◆ To do:
Pull every line with "visualizzazioni" from the entries below.

+++ Extracted records

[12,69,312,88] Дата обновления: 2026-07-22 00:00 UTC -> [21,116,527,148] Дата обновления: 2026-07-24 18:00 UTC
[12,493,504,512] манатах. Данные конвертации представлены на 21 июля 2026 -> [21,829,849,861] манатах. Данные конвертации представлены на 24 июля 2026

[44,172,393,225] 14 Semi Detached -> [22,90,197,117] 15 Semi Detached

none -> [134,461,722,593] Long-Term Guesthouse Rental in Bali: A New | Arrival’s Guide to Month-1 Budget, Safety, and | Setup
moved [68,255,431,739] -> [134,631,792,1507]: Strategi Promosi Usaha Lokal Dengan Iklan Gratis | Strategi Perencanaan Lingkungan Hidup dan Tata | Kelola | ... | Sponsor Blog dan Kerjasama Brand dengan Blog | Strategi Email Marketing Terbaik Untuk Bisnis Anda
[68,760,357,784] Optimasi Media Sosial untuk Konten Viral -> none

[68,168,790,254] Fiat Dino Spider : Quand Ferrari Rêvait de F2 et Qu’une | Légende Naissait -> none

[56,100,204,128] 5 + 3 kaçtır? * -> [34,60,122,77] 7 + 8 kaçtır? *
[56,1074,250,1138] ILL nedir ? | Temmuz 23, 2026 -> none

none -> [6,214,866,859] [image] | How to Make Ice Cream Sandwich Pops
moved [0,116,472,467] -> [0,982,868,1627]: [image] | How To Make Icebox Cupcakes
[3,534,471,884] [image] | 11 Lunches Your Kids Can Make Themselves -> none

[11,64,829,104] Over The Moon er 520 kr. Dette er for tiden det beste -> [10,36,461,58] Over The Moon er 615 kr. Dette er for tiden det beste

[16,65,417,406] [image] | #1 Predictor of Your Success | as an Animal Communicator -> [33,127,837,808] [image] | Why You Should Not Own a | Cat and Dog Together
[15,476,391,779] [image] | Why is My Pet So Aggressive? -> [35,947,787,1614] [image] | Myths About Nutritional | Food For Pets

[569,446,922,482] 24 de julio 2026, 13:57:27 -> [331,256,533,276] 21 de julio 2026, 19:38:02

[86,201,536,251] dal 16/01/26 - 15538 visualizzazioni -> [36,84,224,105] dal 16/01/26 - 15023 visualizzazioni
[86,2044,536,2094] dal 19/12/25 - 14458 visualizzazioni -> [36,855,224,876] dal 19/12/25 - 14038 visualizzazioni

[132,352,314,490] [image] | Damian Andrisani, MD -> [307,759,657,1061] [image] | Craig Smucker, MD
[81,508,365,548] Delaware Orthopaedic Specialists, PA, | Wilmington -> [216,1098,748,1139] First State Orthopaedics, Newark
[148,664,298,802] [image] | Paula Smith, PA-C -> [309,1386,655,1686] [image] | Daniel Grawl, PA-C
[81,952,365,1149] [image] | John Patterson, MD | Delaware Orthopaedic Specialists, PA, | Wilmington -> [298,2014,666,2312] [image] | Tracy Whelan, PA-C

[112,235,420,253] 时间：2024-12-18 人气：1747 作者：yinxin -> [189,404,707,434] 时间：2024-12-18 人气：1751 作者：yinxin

++++++

◆ Answer for the task:
[86,201,536,251] dal 16/01/26 - 15538 visualizzazioni -> [36,84,224,105] dal 16/01/26 - 15023 visualizzazioni
[86,2044,536,2094] dal 19/12/25 - 14458 visualizzazioni -> [36,855,224,876] dal 19/12/25 - 14038 visualizzazioni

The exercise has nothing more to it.